I sindaci del Sangro-Aventino: un piano di gestione per i laghi

18 Settembre 2020

BOMBA. I sindaci del territorio vogliono avere voce in capitolo nell'aggiudicazione della nuova concessione Sant'Angelo e il futuro del bacino idroelettrico di Bomba e di Casoli e la relativa...

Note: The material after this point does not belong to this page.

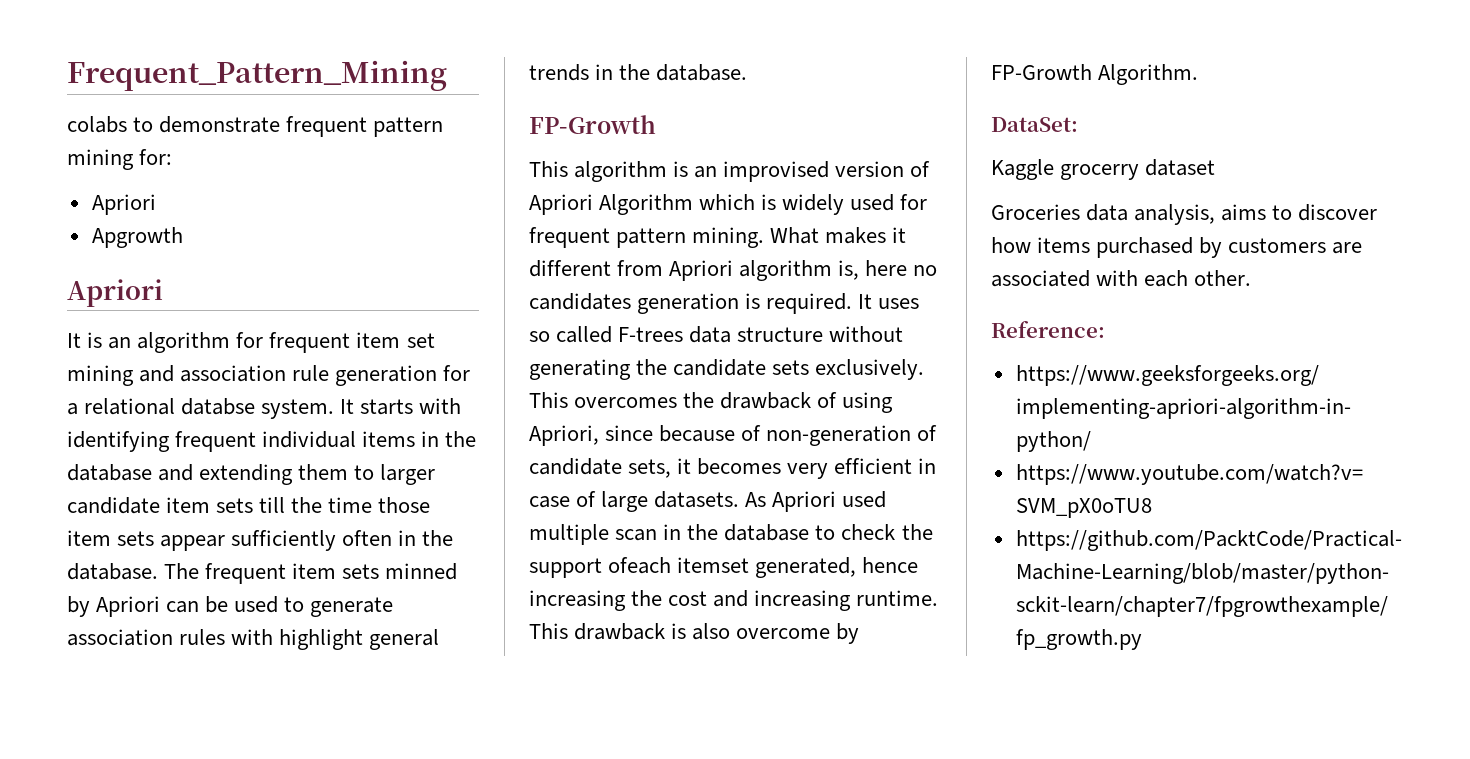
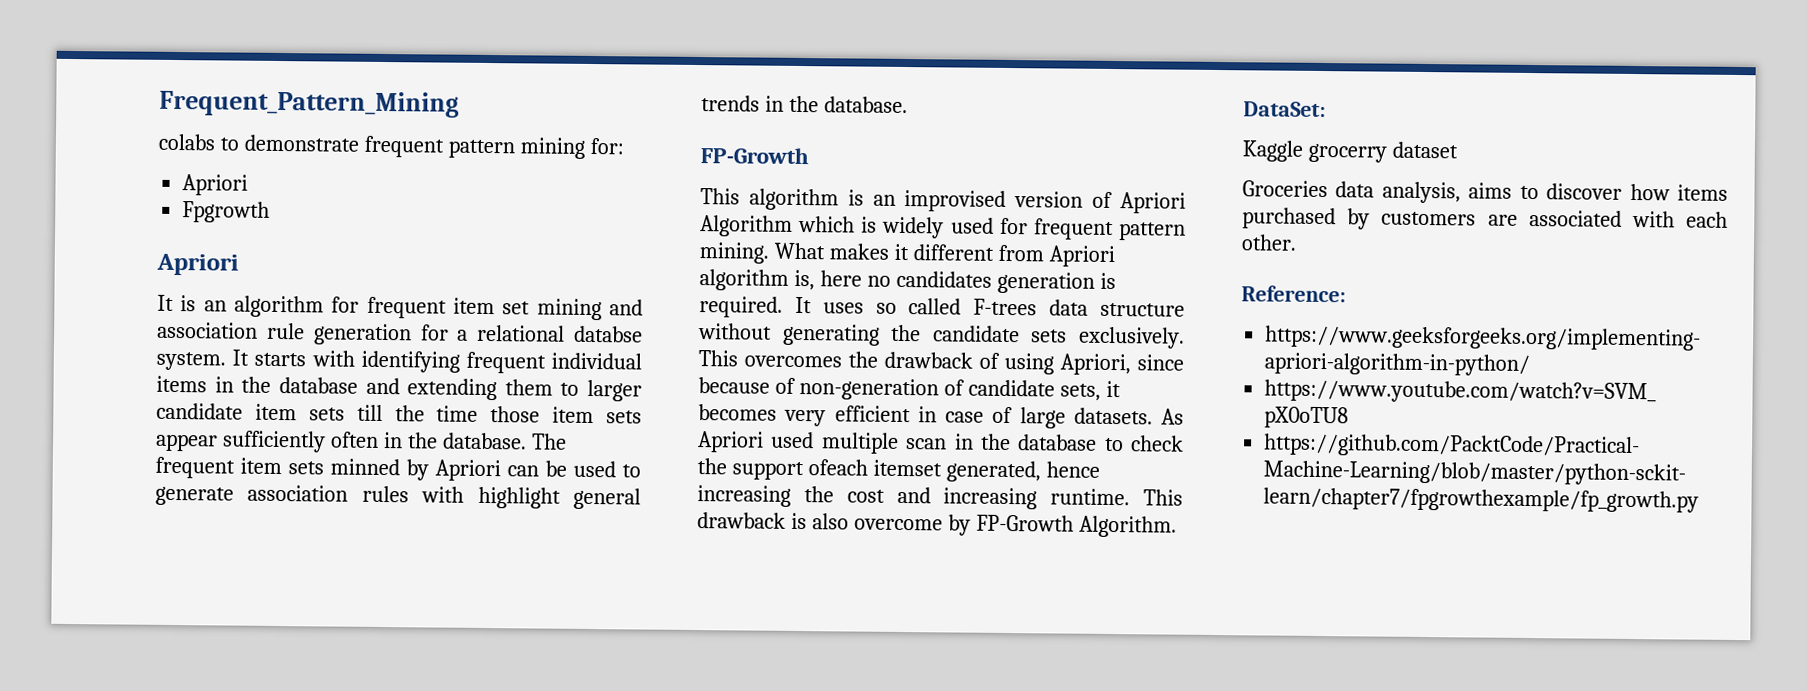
[91,227,183,248] Apgrowth -> [182,201,271,223] Fpgrowth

BOMBA. I sindaci del territorio vogliono avere voce in capitolo nell'aggiudicazione della nuova concessione Sant'Angelo e il futuro del bacino idroelettrico di Bomba e di Casoli e la relativa concessione ad Acea spa scaduta nel 2013. Questo è quanto emerso durante l’assemblea pubblica (“La concessione Sant’Angelo ed il futuro dei nostri laghi”) che si è svolta nei giorni scorsi nel museo etnografico di Bomba, organizzata dall'amministrazione comunale e alla quale hanno partecipato, amministratori, esperti e cittadini. «Nell'assemblea», affermano gli organizzatori, «è stata ribadita la necessità di richiedere con forza al gestore degli invasi di presentare il Piano di gestione e di procedere al più presto alle operazioni di dragaggio dei laghi. Tutti gli amministratori, inoltre, hanno ribadito la necessità di coordinarsi al fine di collaborare con la Regione nella predisposizione del bando per l'affidamento di una nuova concessione della grande derivazione per uso idroelettrico Sant’ Angelo. La gestione del bene comune acqua è di importanza fondamentale e gli interessi dei territori devono essere prioritari rispetto all'interesse del gestore a produrre e vendere energia, l’unico finora tutelato». Gli amministratori dei comuni del Sangro-Aventino, coscienti dal fatto che il concessionario a tutt’oggi non ha effettuato le operazioni di svaso, sghiaiamento e sfangamento delle dighe, previste per legge e finalizzate ad assicurare il mantenimento della capacità degli invasi e la salvaguardia sia della qualità dell’acqua invasata sia del corpo ricettore, sono impegnati a seguire la presentazione del Piano di gestione, di competenza del concessionario e lo svolgimento della più importante e costosa opera di manutenzione degli invasi artificiali presenti nel loro territorio. (m.d.n.)